# Notes on DataSet Discovery in Coffea 2024.8.1

### To do analysis we are often needing to use simulated (Monte Carlo, "MC" for short) data, its crucial for building our analysis tools before we go and apply to real collision data. We generate a ton of these simulated events as MC data and these massive data sets (Terabytes in size) are split into fractional .root files and stored all across the world at various computing facilities. The quality of these facilities is [tiered](https://cms.cern/detector/computing-grid) from 0 to 3, which has some implications for the availability of these files. Not too important at the moment.

### Querying datasets and finding the right kind of MC events for a specific analysis is quite a chore sometimes. [CMS DAS]()

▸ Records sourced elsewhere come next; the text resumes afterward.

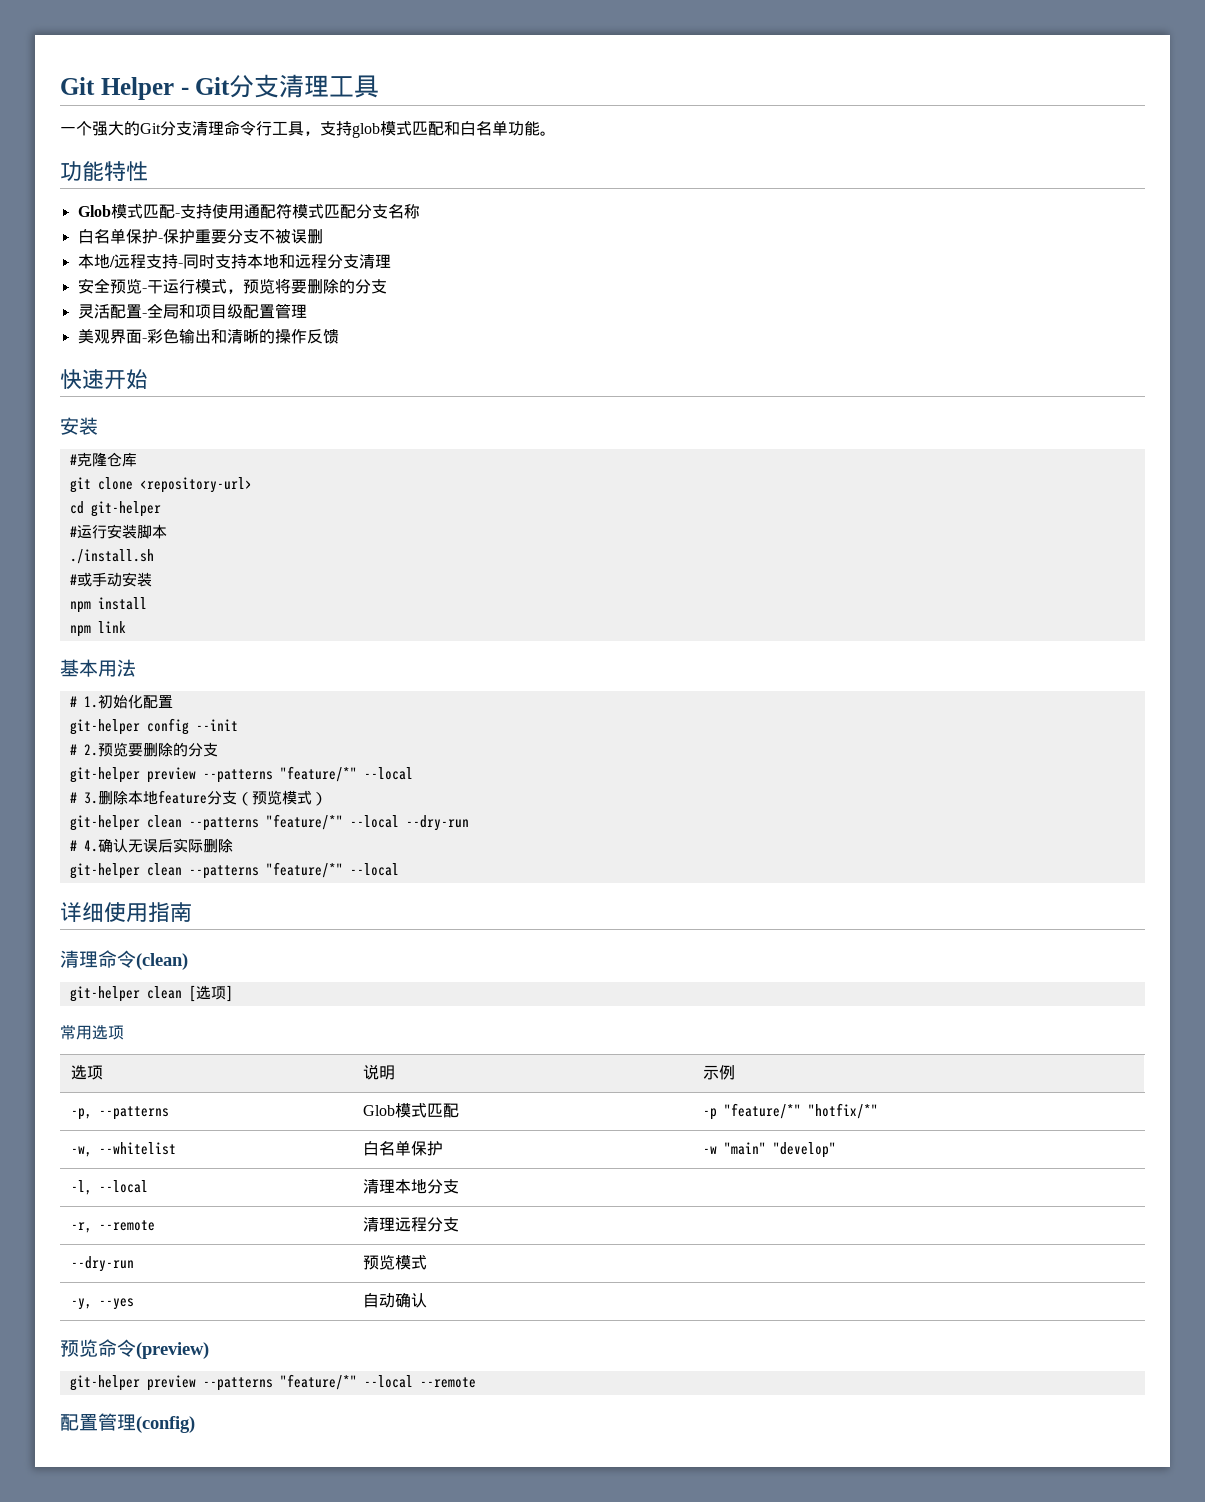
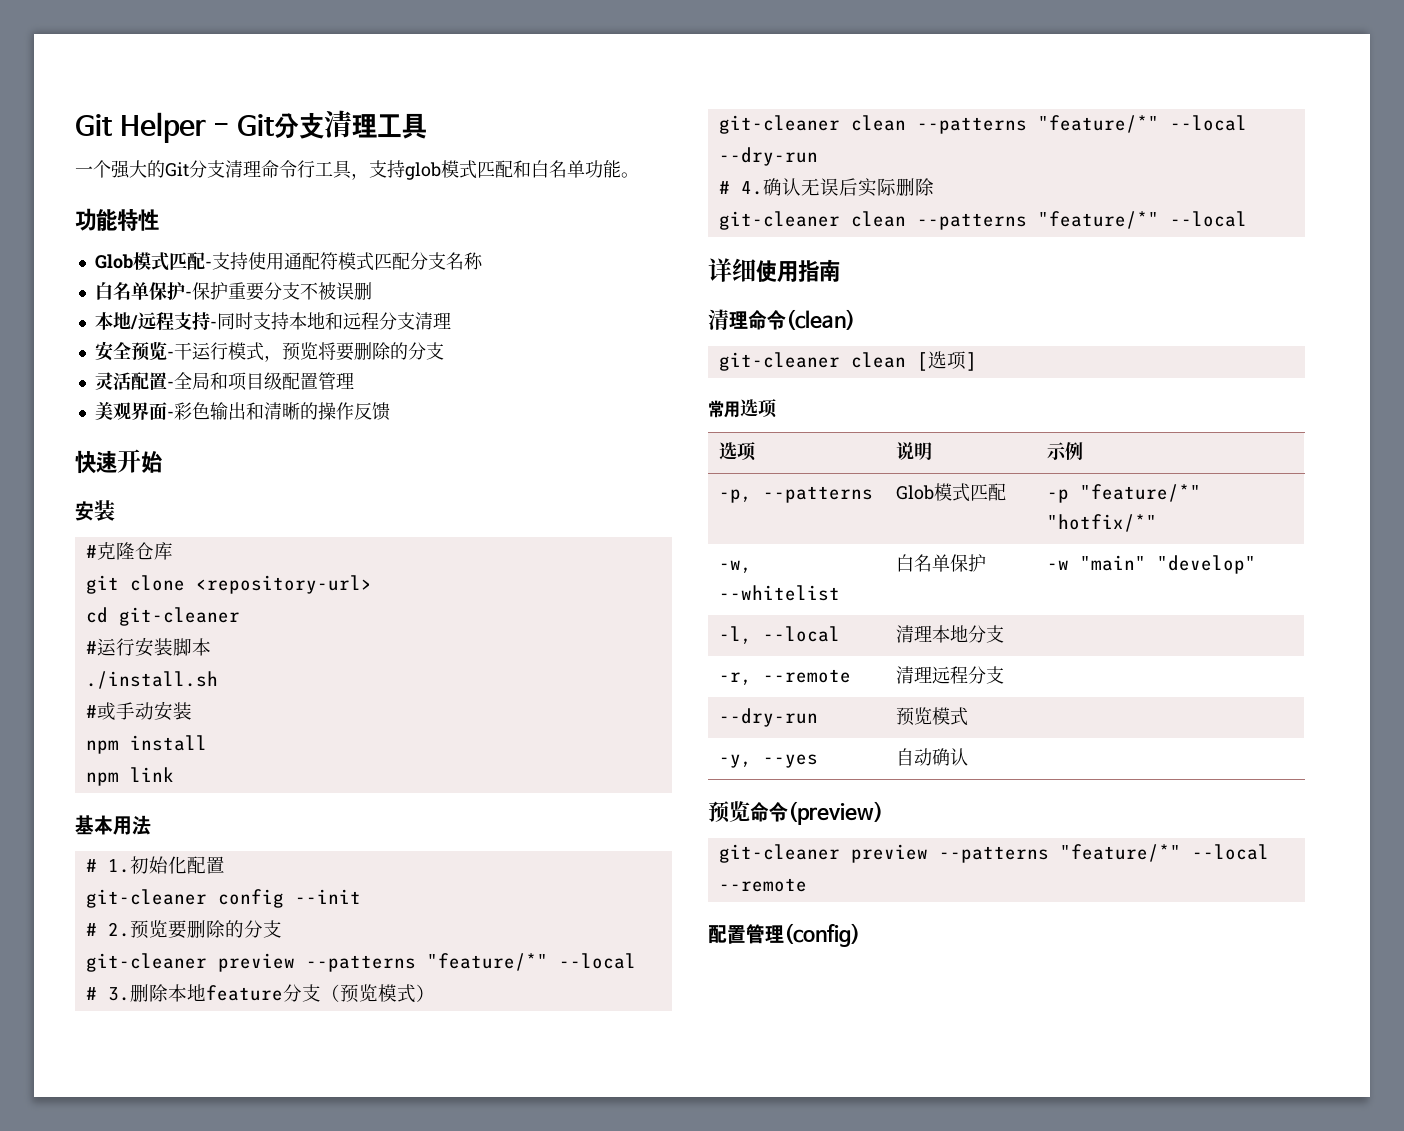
- cd git-helper
+ cd git-cleaner
- git-helper config --init
+ git-cleaner config --init
  # 2.预览要删除的分支
- git-helper preview --patterns "feature/*" --local
+ git-cleaner preview --patterns "feature/*" --local
- git-helper clean --patterns "feature/*" --local --dry-run
+ git-cleaner clean --patterns "feature/*" --local --dry-run
  # 4.确认无误后实际删除
- git-helper clean --patterns "feature/*" --local
+ git-cleaner clean --patterns "feature/*" --local
- git-helper clean [选项]
+ git-cleaner clean [选项]
- git-helper preview --patterns "feature/*" --local --remote
+ git-cleaner preview --patterns "feature/*" --local --remote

### Searching for data sets can be sped up by using the `coffea.dataset_tools`, which are not in the `coffea` so they must be explicity imported like: `from coffea.dataset_tools.dataset_query import DataDiscoveryCLI` or whatever other tool you'd like to use from the package. In this example, the *DataDiscoveryCLI* tool will be used to interactively search for data samples. It can be used to search for MC or collision data since it uses rucio to query grid sites.

#### Here is a basic example: 

In [1]:
import coffea
coffea.__version__

'2024.8.1'

In [2]:
from coffea.dataset_tools import rucio_utils
from coffea.dataset_tools.dataset_query import print_dataset_query
from rich.console import Console
from coffea.dataset_tools.dataset_query import DataDiscoveryCLI

ddc = DataDiscoveryCLI()
ddc.do_query("/SlepSnuCascade*")

  from pandas.core.computation.check import NUMEXPR_INSTALLED


Output()

___
### This example code is taken from the [coffea documentation on the topic](https://coffea-hep.readthedocs.io/en/latest/notebooks/dataset_discovery.html) however I made some changes to tinker with it and use it in a simpler way, how I see fit. 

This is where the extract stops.